The Fair for Life guarantees that smallholder farmers receive fair payment and that workers enjoy good and fair working conditions. The Fair for Life system prevents forced and child labor and also includes detailed environmental criteria. Fair For Life certified products must use Fair Trade ingredients if available, and regardless, 50% of all ingredients must be Fair Trade in order for a product to have the seal.
Equal Exchange certifies Fairly Traded and organic coffee, tea, chocolate bars, cocoa, bananas, and almonds. It’s a co-op that has been in existence for over 25 years and works to empower both farmers and consumers. In the mid-80’s they were the first to introduce Fair Trade coffee to U.S. grocery stores. In 2004 they introduced Fair Trade sugar as a stand-alone product in the U.S. Equal Exchange also helps educate consumers and the public about Fair Trade through school curriculums for grades 4-9, as well as an interfaith program to help churches, schools, and other non-profits raise awareness and develop fundraising opportunities.

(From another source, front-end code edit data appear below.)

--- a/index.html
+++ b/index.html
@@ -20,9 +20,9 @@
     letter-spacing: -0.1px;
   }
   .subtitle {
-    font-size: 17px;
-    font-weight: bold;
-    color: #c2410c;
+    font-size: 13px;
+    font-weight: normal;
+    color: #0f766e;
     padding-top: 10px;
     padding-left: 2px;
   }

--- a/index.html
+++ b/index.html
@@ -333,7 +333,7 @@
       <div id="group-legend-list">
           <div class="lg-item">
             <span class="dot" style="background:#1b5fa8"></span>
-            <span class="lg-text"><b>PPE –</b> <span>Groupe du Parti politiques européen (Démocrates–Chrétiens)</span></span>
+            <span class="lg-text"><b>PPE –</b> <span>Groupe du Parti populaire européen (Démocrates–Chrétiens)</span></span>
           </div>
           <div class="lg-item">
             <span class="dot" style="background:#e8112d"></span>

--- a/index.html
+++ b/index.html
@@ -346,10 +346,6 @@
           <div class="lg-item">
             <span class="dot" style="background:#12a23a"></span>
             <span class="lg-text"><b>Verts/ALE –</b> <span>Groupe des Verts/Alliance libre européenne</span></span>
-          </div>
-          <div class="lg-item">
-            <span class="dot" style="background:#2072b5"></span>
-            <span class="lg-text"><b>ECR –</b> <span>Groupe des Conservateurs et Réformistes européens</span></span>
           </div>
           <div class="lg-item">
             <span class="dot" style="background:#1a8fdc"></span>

The Fair Trade Federation is the trade association that strengthens and promotes North American organizations fully committed to fair trade. The Federation is part of the global fair trade movement, building equitable and sustainable trading partnerships and creating opportunities to alleviate poverty.

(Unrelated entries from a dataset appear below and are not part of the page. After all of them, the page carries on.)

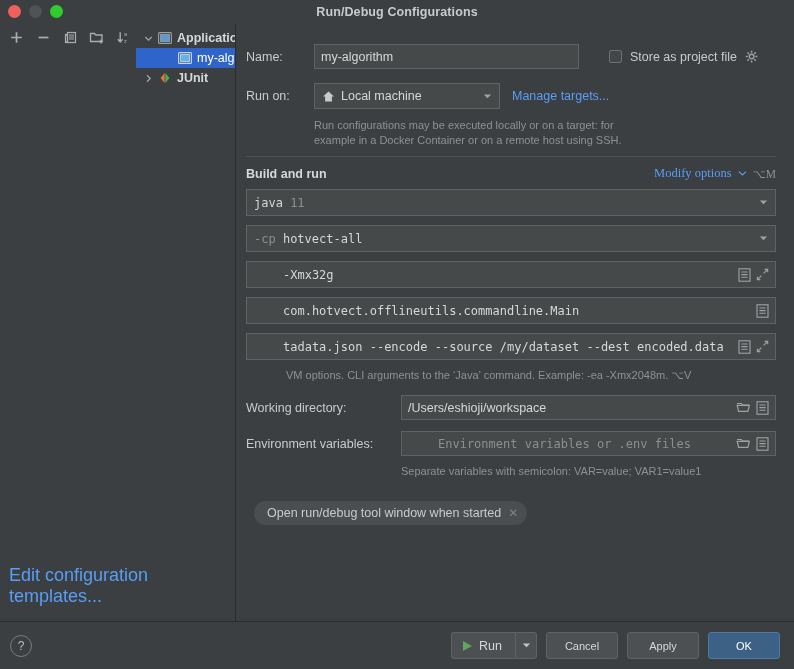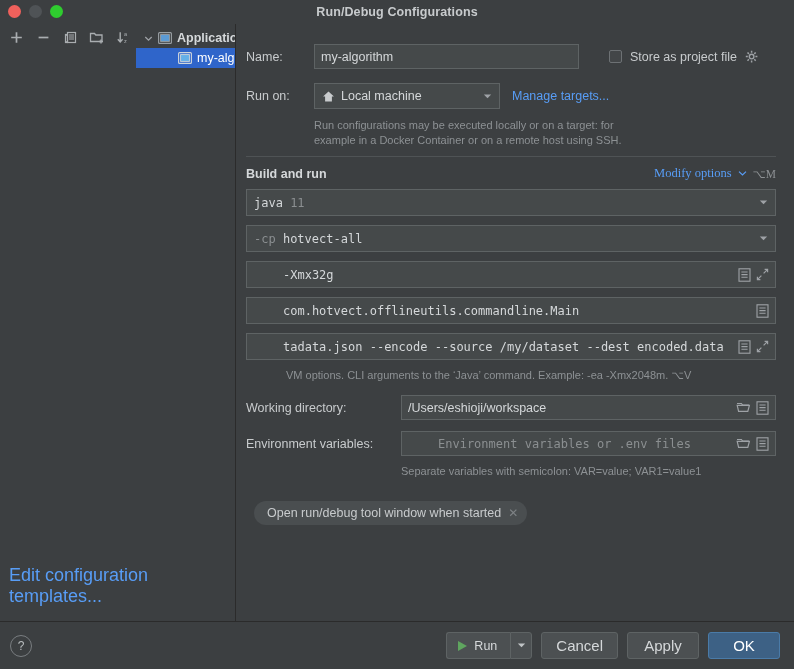--- a/index.html
+++ b/index.html
@@ -360,6 +360,20 @@
           <div class="tree-label">my-algorithm</div>
         </div>
 
+        <div class="tree-row group">
+          <div class="twisty">
+            <svg width="9" height="9" viewBox="0 0 9 9">
+                <path d="M3 1.3L6.2 4.5 3 7.7" stroke="#9ea2a6" stroke-width="1.3" fill="none"></path>
+              </svg>
+          </div>
+          <div class="tree-icon">
+            <svg width="14" height="12" viewBox="0 0 14 12">
+              <path d="M6.6 1L2.6 6l4 5z" fill="#e8743b"></path>
+              <path d="M7.4 1l4 5-4 5z" fill="#4caf50"></path>
+            </svg>
+          </div>
+          <div class="tree-label">JUnit</div>
+        </div>
 
       </div>
 

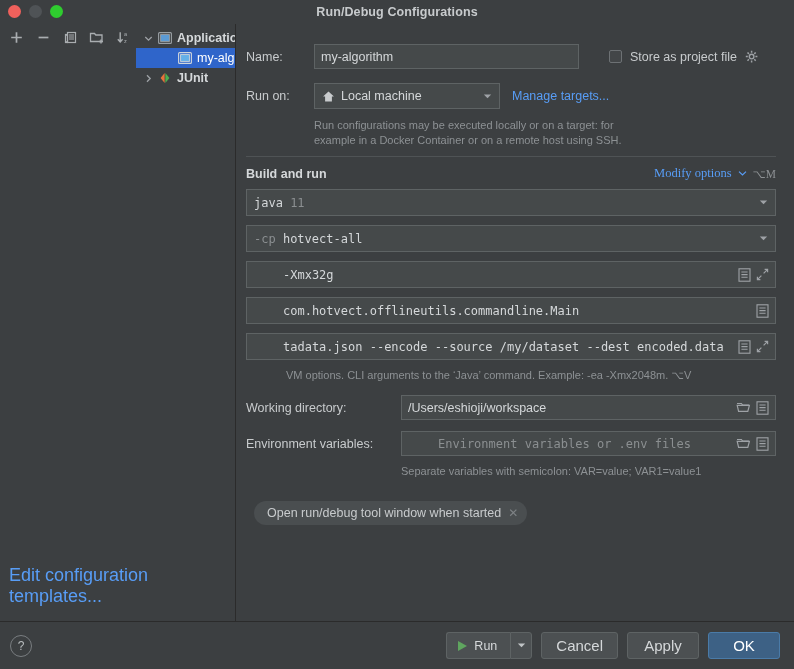--- a/index.html
+++ b/index.html
@@ -245,7 +245,7 @@
     background: #4c5052;
     border-radius: 3px;
     color: #d5d8da;
-    font-size: 15px;
+    font-size: 11px;
     display: flex; align-items: center; justify-content: center;
     padding: 0 14px;
   }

The WFTO is a global membership organization for committed fair trade producer groups, retailers, wholesalers, and fair trade brands. Membership of the WFTO is limited to organizations that demonstrate a 100% fair trade commitment and apply its 10 Principles of Fair Trade. WFTO members must participate in its Guarantee Program that combines peer review with third-party audits and then may use a WFTO Guarantee label on products, making WFTO the only fair trade membership organization to require third-party auditing of supply chains.
How will you choose fair trade today? Remember: there are more ways to support beyond purchasing fair trade. If you don't have access to fair trade products or cannot afford to spend more, you can help by spreading awareness and sharing this knowledge with others, and by demanding that companies do more to ensure ethical treatment and fair wages for their workers.